### [Work required]
Of the entries below, restate word for word only the section that runs from the line with "customer number: LSY493 -> LSY293" to the line with "When You’re Smiler: 35", counting both ends.
── Recorded data ──
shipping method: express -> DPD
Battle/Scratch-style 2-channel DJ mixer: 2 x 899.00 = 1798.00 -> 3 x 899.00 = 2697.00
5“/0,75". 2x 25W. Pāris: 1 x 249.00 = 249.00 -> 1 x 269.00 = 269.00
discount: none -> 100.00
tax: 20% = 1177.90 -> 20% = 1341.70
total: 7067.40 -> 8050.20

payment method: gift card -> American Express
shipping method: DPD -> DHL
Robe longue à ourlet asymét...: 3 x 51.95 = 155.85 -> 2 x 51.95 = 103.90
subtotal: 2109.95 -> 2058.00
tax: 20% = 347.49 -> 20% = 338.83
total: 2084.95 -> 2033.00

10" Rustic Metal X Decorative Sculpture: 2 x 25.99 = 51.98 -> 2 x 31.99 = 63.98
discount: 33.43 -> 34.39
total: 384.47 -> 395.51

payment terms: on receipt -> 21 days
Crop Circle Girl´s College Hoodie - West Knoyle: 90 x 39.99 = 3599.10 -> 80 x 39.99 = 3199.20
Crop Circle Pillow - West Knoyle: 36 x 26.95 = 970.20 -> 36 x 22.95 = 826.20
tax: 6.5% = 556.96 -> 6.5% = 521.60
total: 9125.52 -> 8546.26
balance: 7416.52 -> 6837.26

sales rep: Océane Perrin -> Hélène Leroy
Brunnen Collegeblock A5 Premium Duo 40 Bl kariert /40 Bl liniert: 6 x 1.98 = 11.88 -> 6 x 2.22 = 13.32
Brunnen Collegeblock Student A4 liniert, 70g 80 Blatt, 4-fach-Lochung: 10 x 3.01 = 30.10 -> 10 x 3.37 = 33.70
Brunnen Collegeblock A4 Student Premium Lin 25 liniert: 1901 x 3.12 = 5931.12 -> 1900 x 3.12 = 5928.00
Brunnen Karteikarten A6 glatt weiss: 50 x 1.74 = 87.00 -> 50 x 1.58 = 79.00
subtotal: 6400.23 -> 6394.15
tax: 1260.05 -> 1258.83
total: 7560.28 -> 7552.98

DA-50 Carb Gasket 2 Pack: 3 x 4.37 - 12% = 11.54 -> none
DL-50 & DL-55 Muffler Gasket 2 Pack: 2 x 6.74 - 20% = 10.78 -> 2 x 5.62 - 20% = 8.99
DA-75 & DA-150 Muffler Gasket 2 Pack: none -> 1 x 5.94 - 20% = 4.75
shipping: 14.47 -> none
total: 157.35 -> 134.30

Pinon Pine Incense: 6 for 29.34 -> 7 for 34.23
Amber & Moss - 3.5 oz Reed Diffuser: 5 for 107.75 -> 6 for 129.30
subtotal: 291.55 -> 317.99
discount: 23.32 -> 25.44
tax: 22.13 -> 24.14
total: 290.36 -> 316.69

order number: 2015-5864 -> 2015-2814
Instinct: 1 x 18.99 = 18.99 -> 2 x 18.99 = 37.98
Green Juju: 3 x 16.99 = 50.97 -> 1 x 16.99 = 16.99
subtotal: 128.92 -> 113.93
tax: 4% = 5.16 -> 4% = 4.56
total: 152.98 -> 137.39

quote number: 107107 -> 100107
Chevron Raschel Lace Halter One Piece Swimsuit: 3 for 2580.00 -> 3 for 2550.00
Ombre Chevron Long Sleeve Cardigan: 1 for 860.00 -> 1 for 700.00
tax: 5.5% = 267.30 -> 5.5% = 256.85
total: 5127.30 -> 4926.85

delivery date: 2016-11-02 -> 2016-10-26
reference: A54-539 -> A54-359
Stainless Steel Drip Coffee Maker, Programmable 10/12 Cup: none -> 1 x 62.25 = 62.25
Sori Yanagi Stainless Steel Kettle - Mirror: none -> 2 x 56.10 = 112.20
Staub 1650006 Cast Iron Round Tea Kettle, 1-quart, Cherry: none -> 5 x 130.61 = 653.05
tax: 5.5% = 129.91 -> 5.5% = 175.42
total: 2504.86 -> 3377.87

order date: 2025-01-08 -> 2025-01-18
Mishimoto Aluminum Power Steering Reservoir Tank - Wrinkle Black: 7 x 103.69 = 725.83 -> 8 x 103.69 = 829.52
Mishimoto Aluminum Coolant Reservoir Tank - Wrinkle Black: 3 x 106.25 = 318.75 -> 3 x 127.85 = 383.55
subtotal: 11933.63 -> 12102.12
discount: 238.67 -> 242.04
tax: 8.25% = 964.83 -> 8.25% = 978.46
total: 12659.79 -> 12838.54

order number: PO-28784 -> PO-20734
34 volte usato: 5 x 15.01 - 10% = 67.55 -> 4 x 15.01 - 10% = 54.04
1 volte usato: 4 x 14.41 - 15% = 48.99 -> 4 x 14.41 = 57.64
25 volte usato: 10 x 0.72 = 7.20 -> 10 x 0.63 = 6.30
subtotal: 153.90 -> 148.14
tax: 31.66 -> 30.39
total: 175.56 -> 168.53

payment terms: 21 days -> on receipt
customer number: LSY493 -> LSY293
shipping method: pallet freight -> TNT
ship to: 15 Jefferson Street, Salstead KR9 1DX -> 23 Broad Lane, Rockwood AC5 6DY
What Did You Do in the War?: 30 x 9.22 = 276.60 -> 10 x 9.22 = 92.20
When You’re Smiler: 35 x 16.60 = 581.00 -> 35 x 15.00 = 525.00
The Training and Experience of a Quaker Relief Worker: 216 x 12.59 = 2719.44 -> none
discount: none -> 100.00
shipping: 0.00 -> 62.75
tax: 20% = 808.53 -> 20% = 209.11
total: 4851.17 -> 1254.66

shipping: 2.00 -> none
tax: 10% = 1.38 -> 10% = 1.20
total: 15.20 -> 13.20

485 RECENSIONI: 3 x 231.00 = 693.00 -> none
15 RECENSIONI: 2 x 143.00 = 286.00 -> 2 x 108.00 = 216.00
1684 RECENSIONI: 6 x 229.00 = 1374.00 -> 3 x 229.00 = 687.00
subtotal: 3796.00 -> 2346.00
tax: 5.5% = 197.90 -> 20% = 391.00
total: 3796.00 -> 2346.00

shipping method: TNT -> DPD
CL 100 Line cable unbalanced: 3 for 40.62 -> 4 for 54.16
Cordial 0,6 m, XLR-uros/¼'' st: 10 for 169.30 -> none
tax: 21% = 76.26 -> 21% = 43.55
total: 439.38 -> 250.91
───
### [The answer]
customer number: LSY493 -> LSY293
shipping method: pallet freight -> TNT
ship to: 15 Jefferson Street, Salstead KR9 1DX -> 23 Broad Lane, Rockwood AC5 6DY
What Did You Do in the War?: 30 x 9.22 = 276.60 -> 10 x 9.22 = 92.20
When You’re Smiler: 35 x 16.60 = 581.00 -> 35 x 15.00 = 525.00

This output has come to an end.